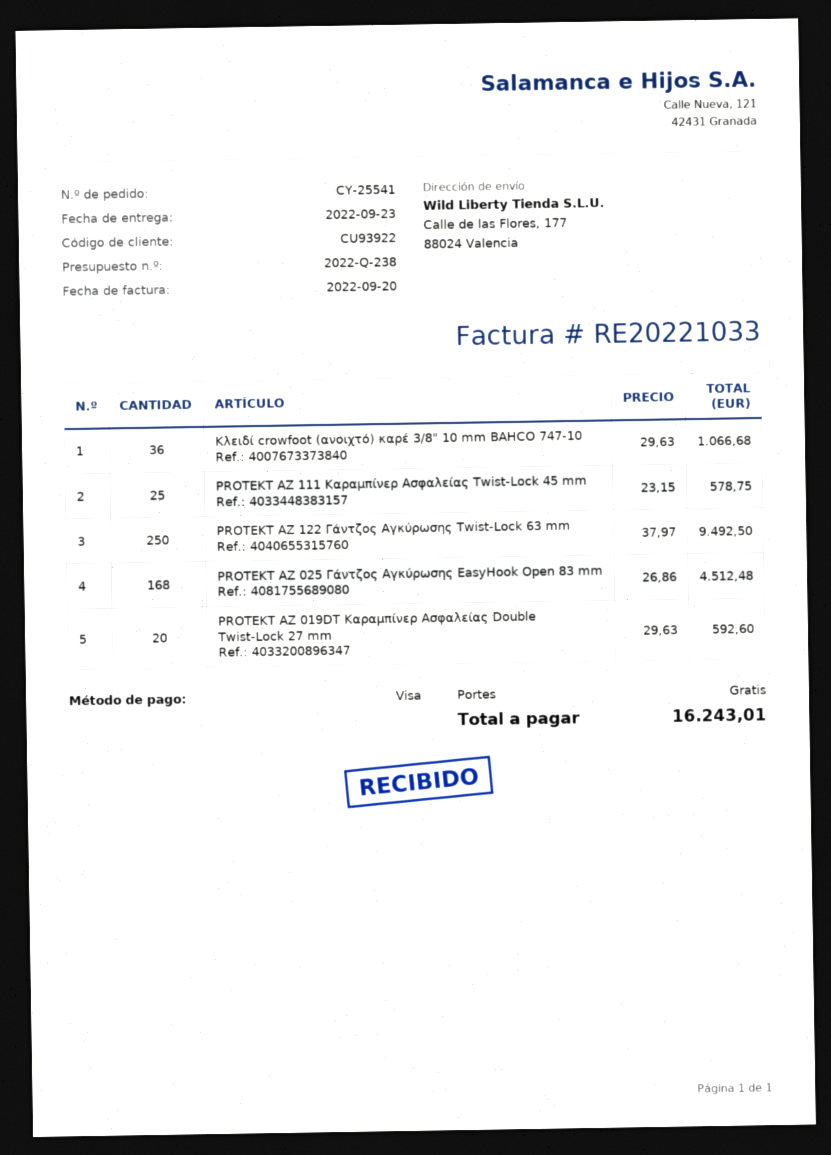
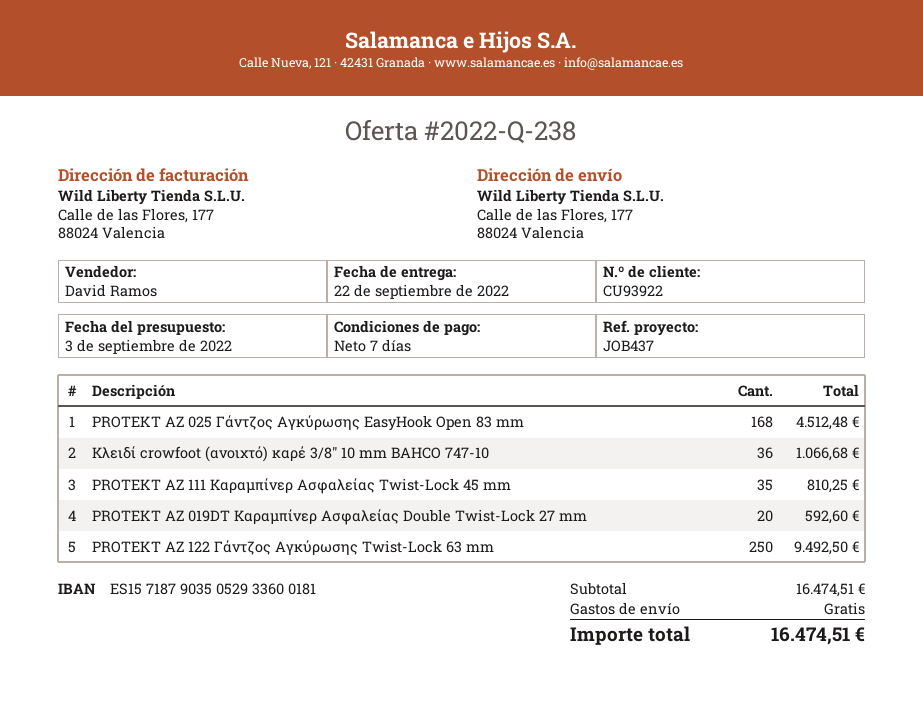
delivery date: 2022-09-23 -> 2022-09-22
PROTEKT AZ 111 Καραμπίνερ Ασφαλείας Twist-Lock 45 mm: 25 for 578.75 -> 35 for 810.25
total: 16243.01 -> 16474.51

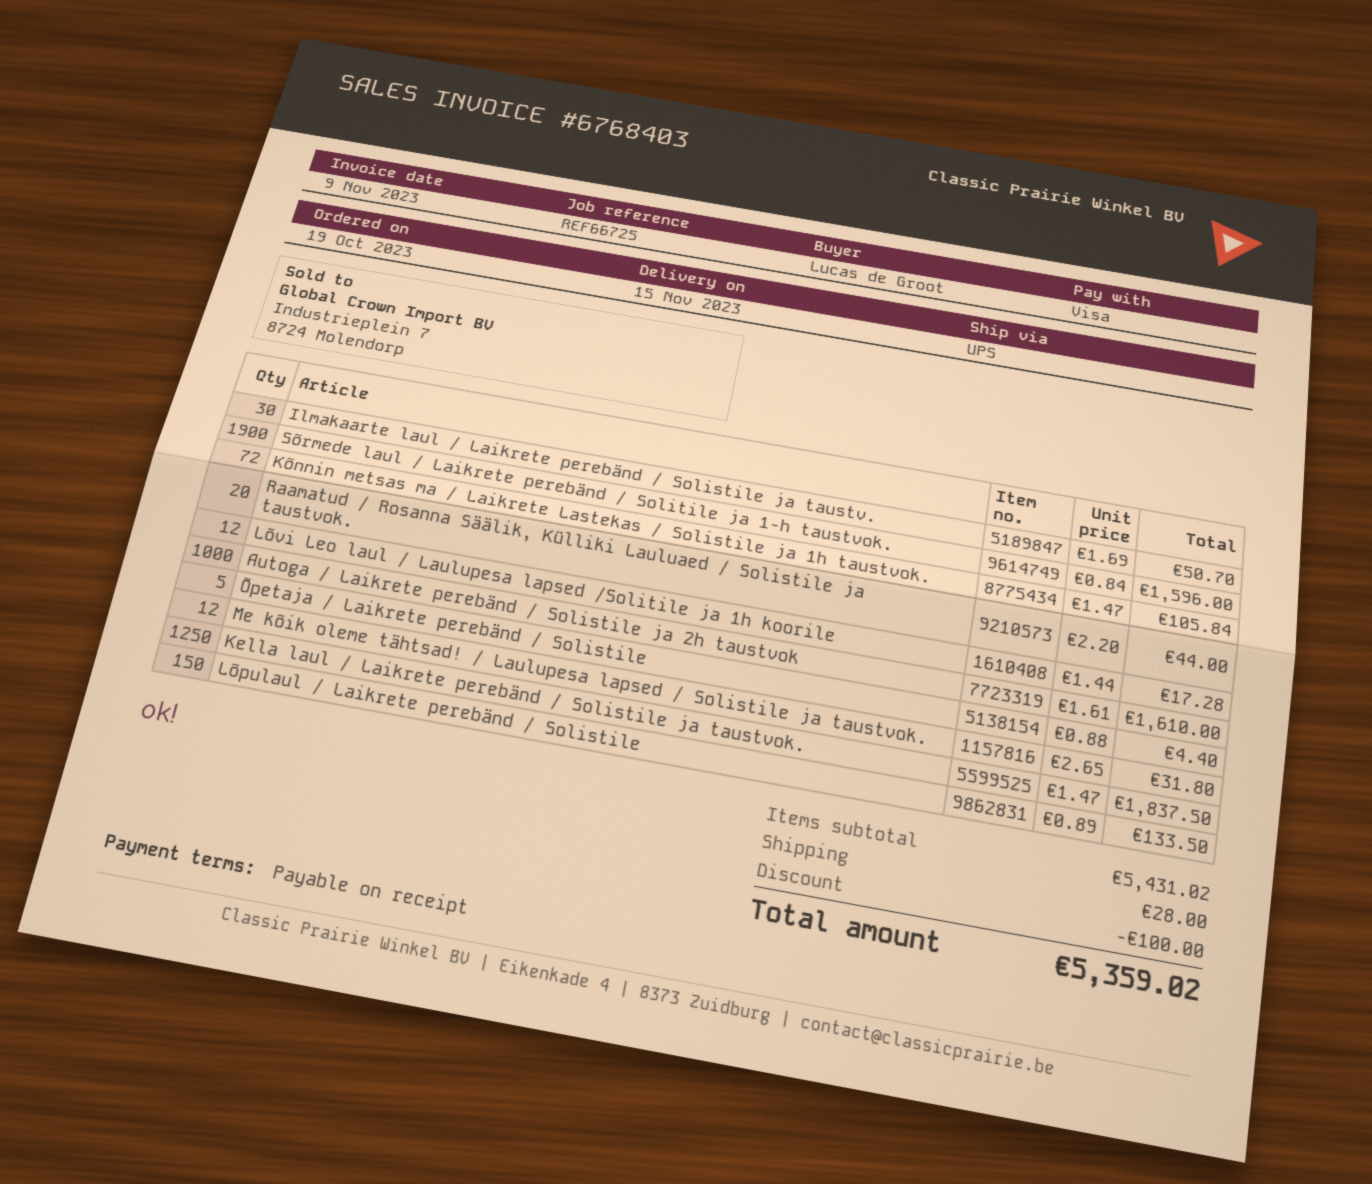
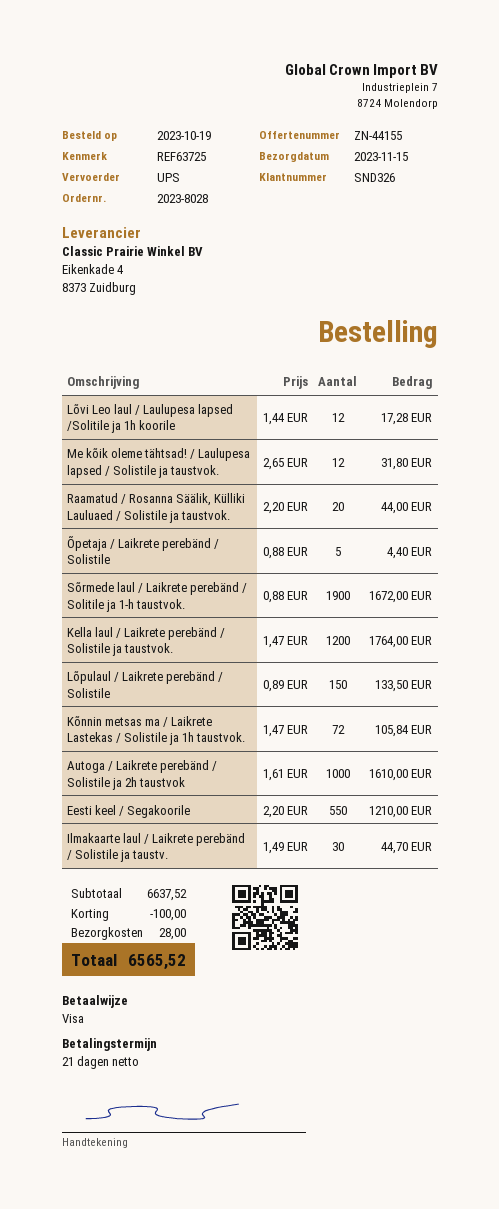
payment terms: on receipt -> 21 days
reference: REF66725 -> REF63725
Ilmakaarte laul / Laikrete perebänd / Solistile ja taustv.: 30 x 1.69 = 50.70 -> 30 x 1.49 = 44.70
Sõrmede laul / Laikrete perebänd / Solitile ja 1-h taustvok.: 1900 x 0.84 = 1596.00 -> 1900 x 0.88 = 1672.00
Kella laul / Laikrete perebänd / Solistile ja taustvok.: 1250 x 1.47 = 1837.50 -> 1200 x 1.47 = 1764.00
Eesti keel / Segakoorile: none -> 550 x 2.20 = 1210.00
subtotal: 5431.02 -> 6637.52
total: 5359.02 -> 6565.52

::::::::

PROBLEM: Repeat the records above exactly. Pictures do not belong in the copy.

RESULT FOR THIS TASK:
delivery date: 2022-09-23 -> 2022-09-22
PROTEKT AZ 111 Καραμπίνερ Ασφαλείας Twist-Lock 45 mm: 25 for 578.75 -> 35 for 810.25
total: 16243.01 -> 16474.51

payment terms: on receipt -> 21 days
reference: REF66725 -> REF63725
Ilmakaarte laul / Laikrete perebänd / Solistile ja taustv.: 30 x 1.69 = 50.70 -> 30 x 1.49 = 44.70
Sõrmede laul / Laikrete perebänd / Solitile ja 1-h taustvok.: 1900 x 0.84 = 1596.00 -> 1900 x 0.88 = 1672.00
Kella laul / Laikrete perebänd / Solistile ja taustvok.: 1250 x 1.47 = 1837.50 -> 1200 x 1.47 = 1764.00
Eesti keel / Segakoorile: none -> 550 x 2.20 = 1210.00
subtotal: 5431.02 -> 6637.52
total: 5359.02 -> 6565.52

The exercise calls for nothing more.